For example, for N=1, q=10, given 18^2 - 15^2 = 99, we find a solution with
a=4, b=8: 48

That suggests using
[https://en.m.wikipedia.org/wiki/Midpoint_circle_algorithm#Va...](https://en.m.wikipedia.org/wiki/Midpoint_circle_algorithm#Variant_with_Integer-
Based_Arithmetic) to get rid of that pesky square root (circle drawing uses
sums of squares, but I think that is trivially adjusted for)

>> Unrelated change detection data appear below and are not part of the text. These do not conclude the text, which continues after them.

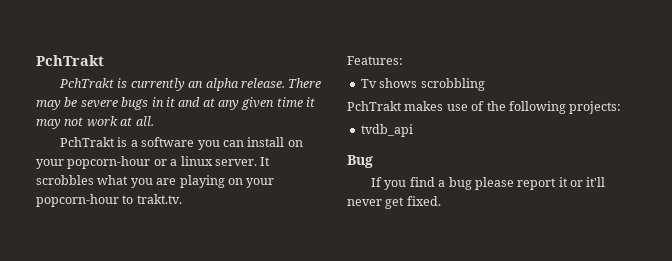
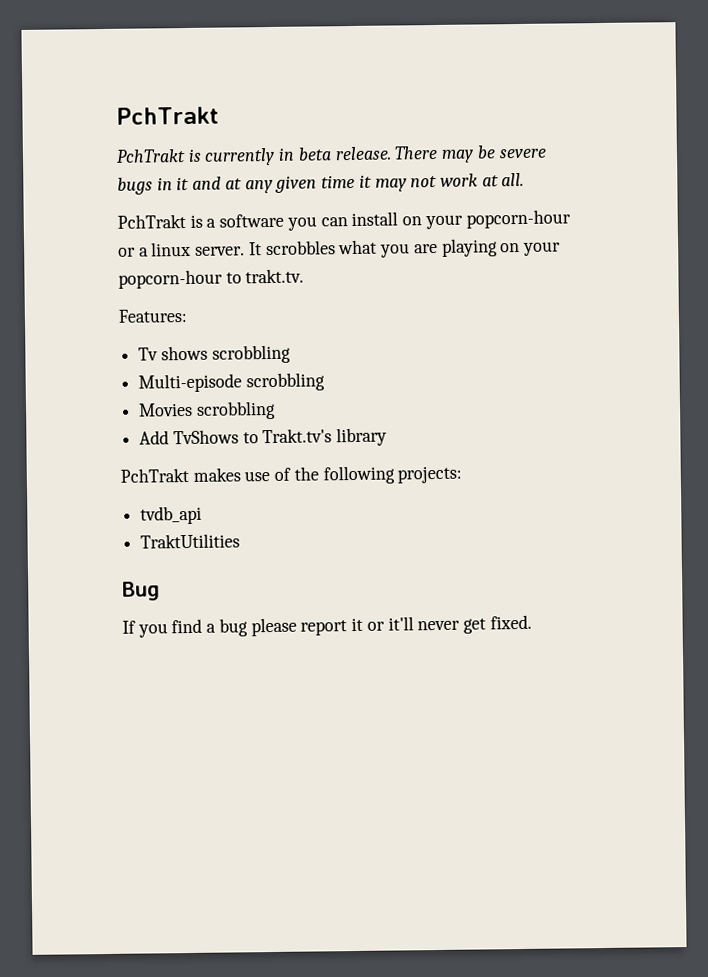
[188,78,239,91] an alpha -> [278,147,332,161] in beta
(485, 84) none -> [138,372,325,393] [138,400,276,420] [139,427,388,447] // Multi-episode scrobbling // Movies scrobbling // Add TvShows to Trakt.tv's library
(413, 130) none -> [140,533,241,549] // TraktUtilities

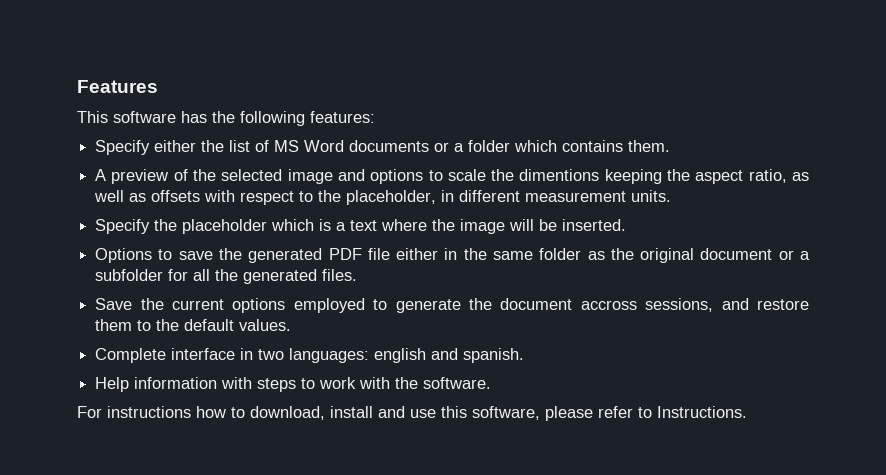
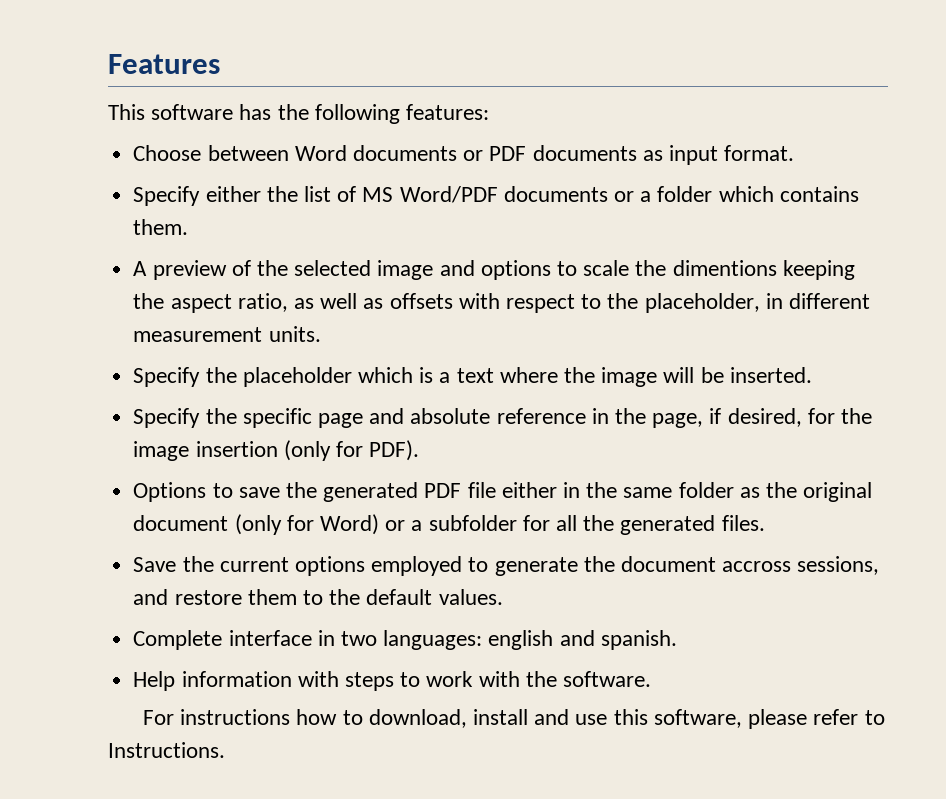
(375, 117) none -> [133,145,795,165] // Choose between Word documents or PDF documents as input format.
[304,140,345,152] Word -> [399,186,498,203] Word/PDF
(627, 225) none -> [133,408,873,428] [133,440,420,461] // Specify the specific page and absolute reference in the page, if desired, for the image insertion (only for PDF).
(773, 254) none -> [234,514,379,535] (only for Word)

I also think it is worthwhile to extend this to other bases, as it more easily
produces more examples to look at for discovering structure, and gets rid of
the arbitrarily chosen number 10.

Edit: for those needing some explanation how to get at that claim:

    
    
      let q > 0
    

(they pick q=10, q=100, q=1000, but this generalises this)

Assume

    
    
      aq+b = b^2 - a^2 for some a,b in [0,q]
    

in other words: b^2-a^2, written in base q, is ab

Then:

    
    
      b^2 - a^2 = qa+b                          <=> (bring all b’s to the left, all else to the right)
      b^2 - b = qa + a^2                        <=> (factor)
      b(b-1)  = a(a+q)                          <=> (using (p+q)(p-q) = p^2-q^2)
      (b-1/2)^2 - (1/2)^2 = (a+q/2)^2 - (q/2)^2 <=> (multiply by 4 on both sides)
      (2b-1)^2 - 1 = (2a+q)^2 - q^2             <=> (bring all a’s and all b’s to the right)
      q^2 - 1 = (2a+q)^2 - (2b-1)^2             <=> (switch sides; slight rewrite)
      (q+2a)^2 - (2b-1)^2 = q^2-1
    

Edit 2: for large q, it probably is faster to do the (p+q)(p-q) = p^2-q^2
trick again (apologies for naming the free variable q the same as the q
introduced earlier), and get:

    
    
      (q+2a+2b-1)(q+2a-2b+1) = q^2-1
    

Next, factor q^2-1, write all ways to write it as product of integers, and
check each case for integer solutions for a and b in the right range. For
example, for q=10, we have:

    
    
      99 = 1x99 = 3x33 = 9x11 = 11x9 = 33x3 = 99x1, so we solve 6 systems (I guess one easily discard half of them on arguments of the p+q part being larger than the p-q part, but that’s peanuts) of two linear equations in two variables:
    
      / q+2a+2b-1 =  1
      \ q+2a-2b+1 = 99
    
      / q+2a+2b-1 =  3
      \ q+2a-2b+1 = 33
    
      …
    
      / q+2a+2b-1 = 99
      \ q+2a-2b+1 =  1
    

This also suggests that the number of solutions with d base q digits for a and
b is correlated with the number of integers that divide q^2-1. That would link
it to [http://oeis.org/A000010](http://oeis.org/A000010).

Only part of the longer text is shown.